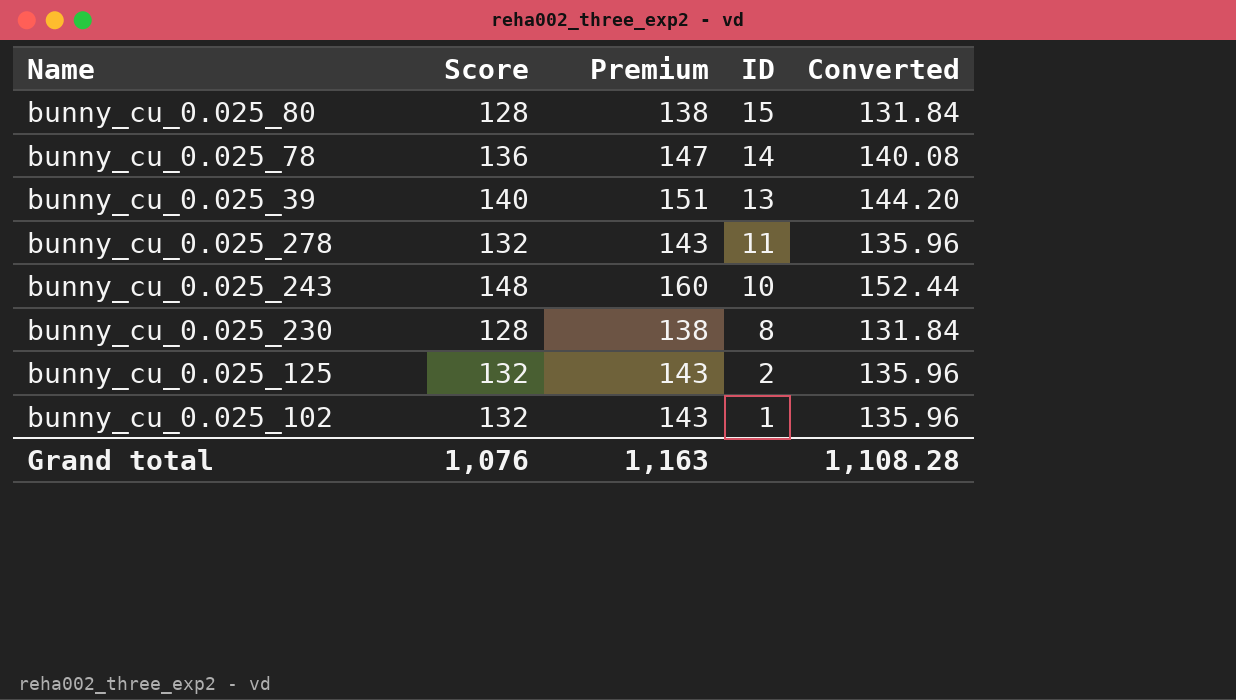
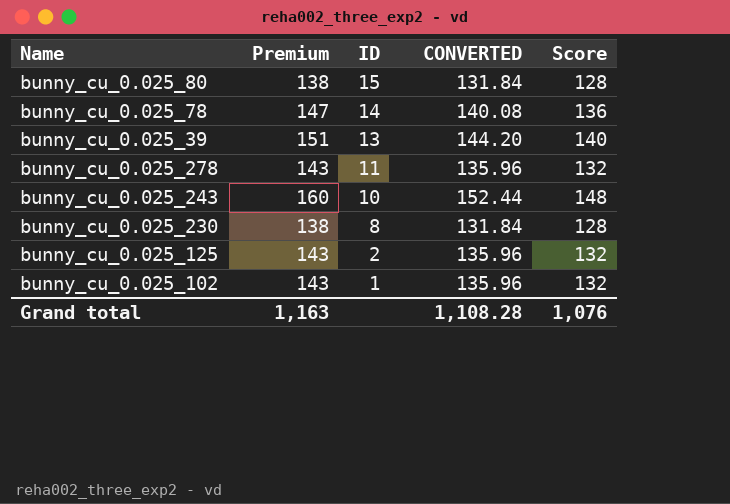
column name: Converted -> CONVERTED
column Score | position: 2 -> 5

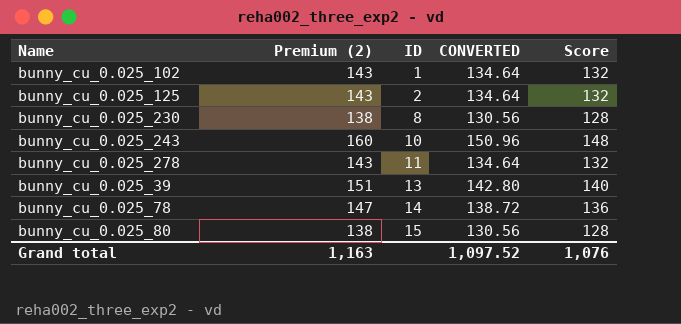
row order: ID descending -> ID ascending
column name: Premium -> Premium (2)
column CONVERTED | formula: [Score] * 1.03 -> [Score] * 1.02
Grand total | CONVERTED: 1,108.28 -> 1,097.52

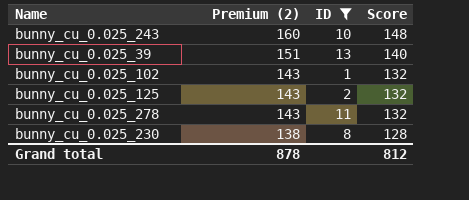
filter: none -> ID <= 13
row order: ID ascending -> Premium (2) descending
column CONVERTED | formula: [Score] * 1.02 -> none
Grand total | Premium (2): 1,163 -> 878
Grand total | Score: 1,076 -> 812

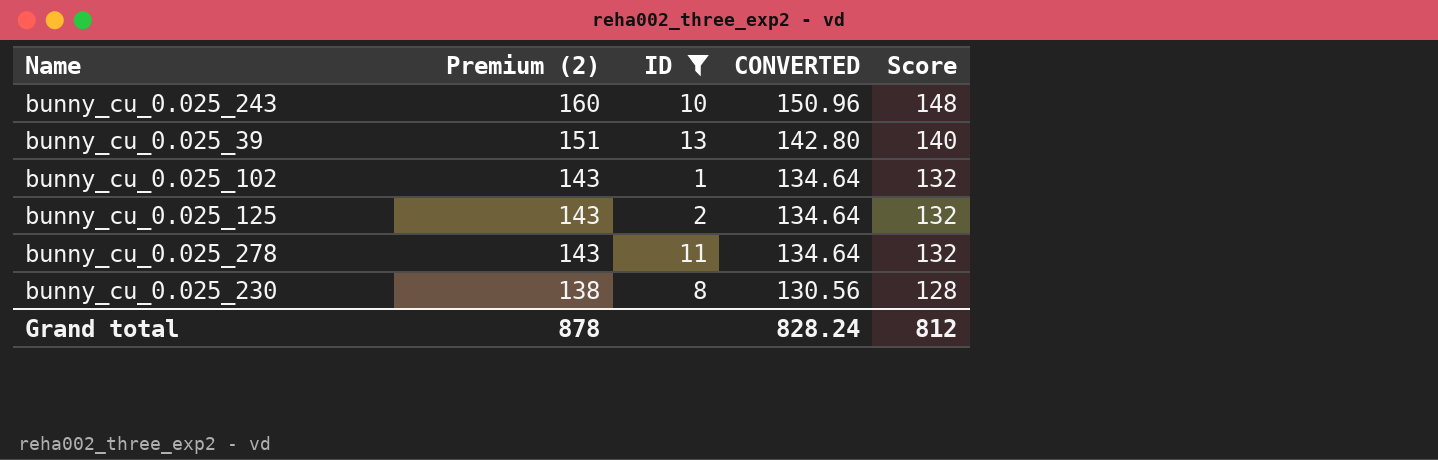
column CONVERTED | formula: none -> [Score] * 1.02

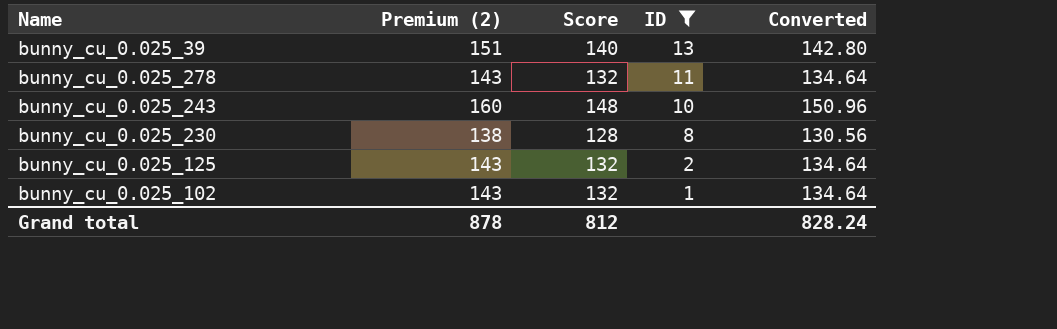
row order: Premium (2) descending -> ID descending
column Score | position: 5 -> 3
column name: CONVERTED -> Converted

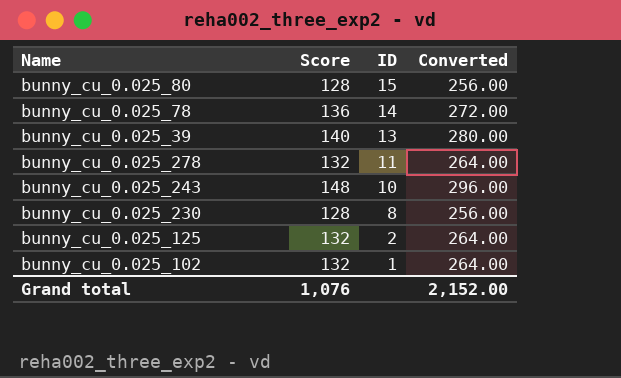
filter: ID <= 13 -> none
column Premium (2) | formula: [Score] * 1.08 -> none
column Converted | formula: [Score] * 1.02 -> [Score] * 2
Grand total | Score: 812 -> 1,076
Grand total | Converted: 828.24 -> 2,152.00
------------------------
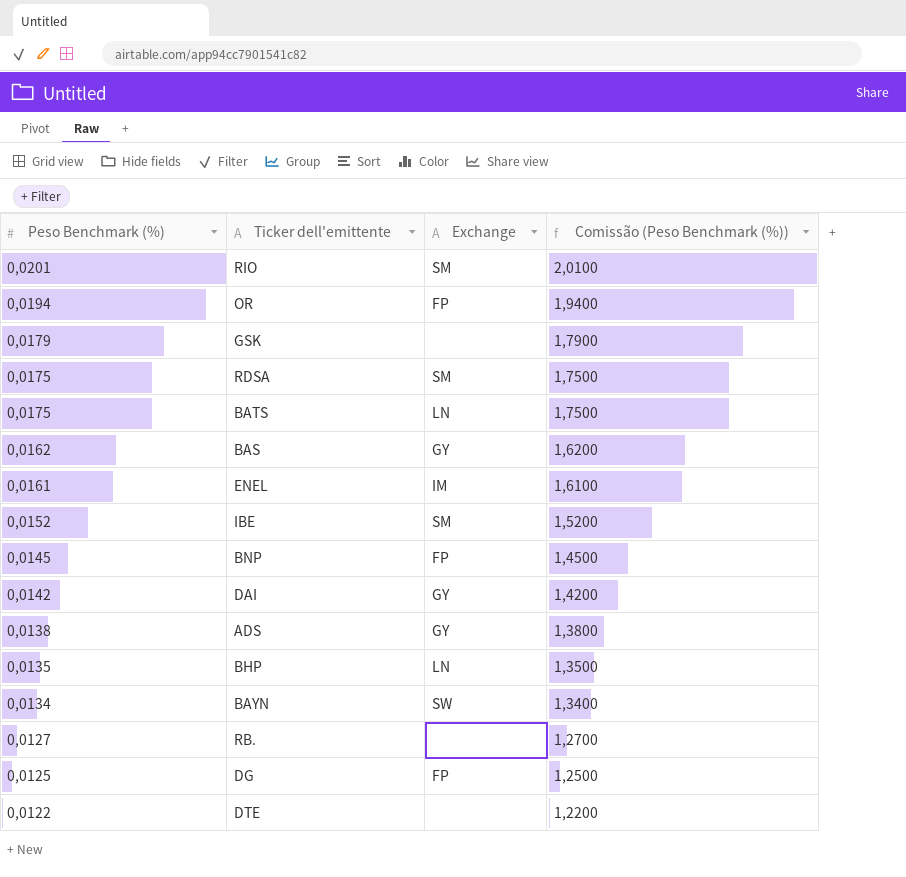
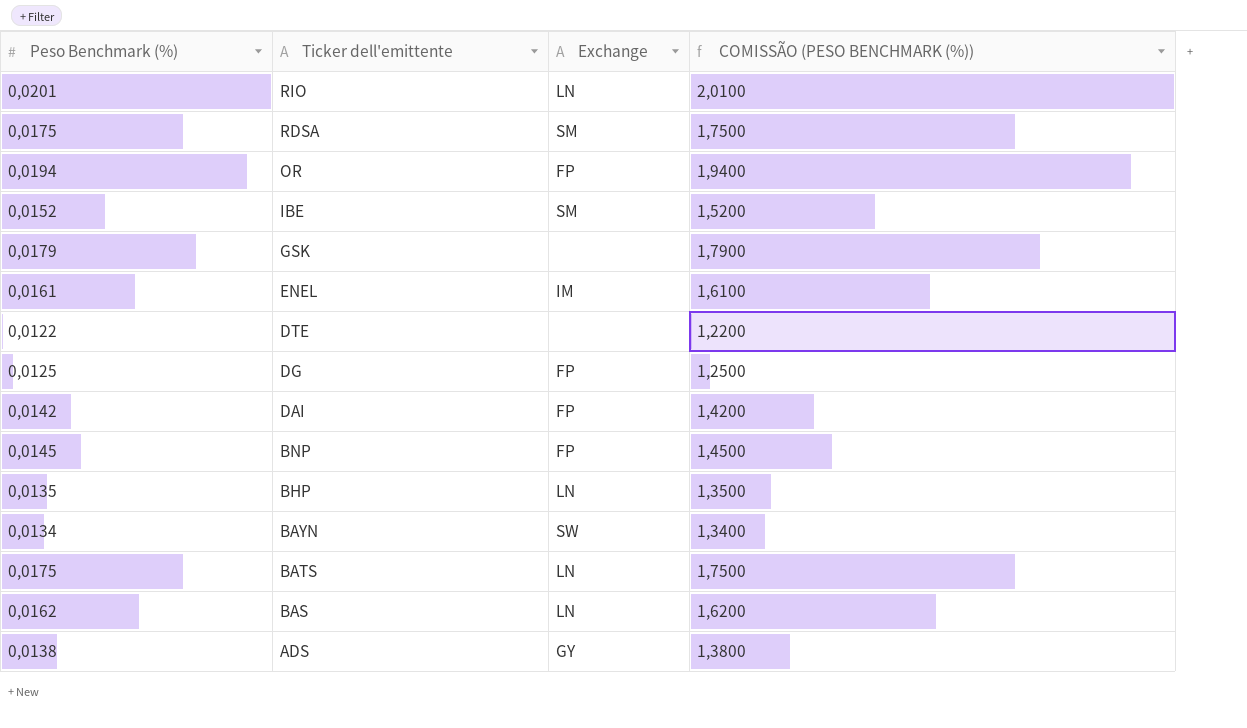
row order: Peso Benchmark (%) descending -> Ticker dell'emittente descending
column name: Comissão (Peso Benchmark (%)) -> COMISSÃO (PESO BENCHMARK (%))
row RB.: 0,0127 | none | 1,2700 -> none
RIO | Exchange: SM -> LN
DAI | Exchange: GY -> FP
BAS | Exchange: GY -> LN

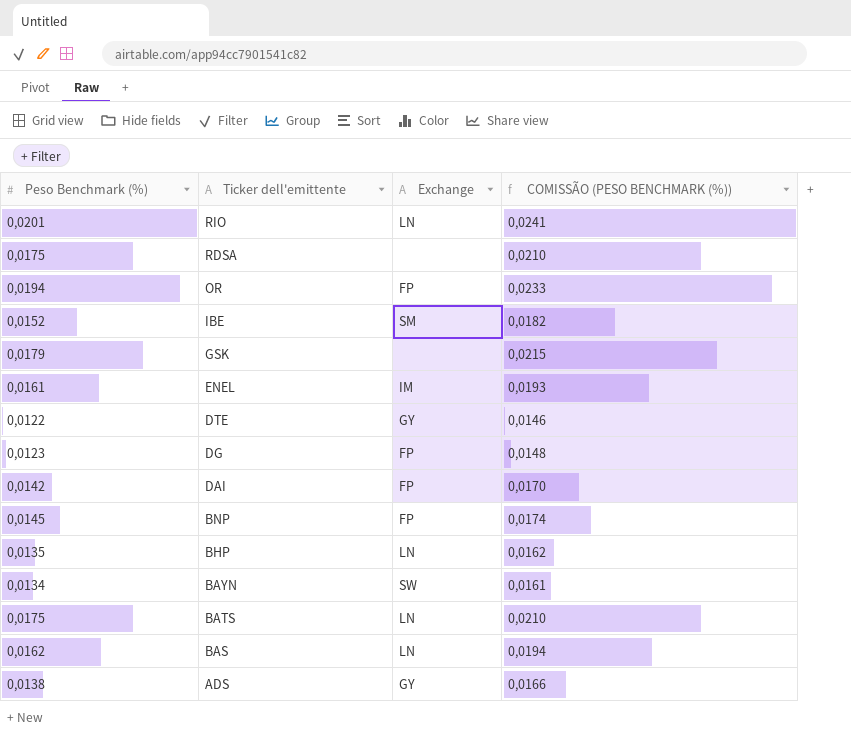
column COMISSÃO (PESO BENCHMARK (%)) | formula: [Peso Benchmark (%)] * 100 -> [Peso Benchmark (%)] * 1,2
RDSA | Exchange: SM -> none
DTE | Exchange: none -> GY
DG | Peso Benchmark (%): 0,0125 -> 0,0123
------------------------
> _TASK REQUIREMENTS_
Using the data above, set down each line from the line with "row order: ID descending -> ID ascending" to the line with "Grand total | Converted: 828.24 -> 2,152.00" exactly, both ends included, and leave the pictures behind. Nothing else belongs.

> _WRITTEN RESPONSE_
row order: ID descending -> ID ascending
column name: Premium -> Premium (2)
column CONVERTED | formula: [Score] * 1.03 -> [Score] * 1.02
Grand total | CONVERTED: 1,108.28 -> 1,097.52

filter: none -> ID <= 13
row order: ID ascending -> Premium (2) descending
column CONVERTED | formula: [Score] * 1.02 -> none
Grand total | Premium (2): 1,163 -> 878
Grand total | Score: 1,076 -> 812

column CONVERTED | formula: none -> [Score] * 1.02

row order: Premium (2) descending -> ID descending
column Score | position: 5 -> 3
column name: CONVERTED -> Converted

filter: ID <= 13 -> none
column Premium (2) | formula: [Score] * 1.08 -> none
column Converted | formula: [Score] * 1.02 -> [Score] * 2
Grand total | Score: 812 -> 1,076
Grand total | Converted: 828.24 -> 2,152.00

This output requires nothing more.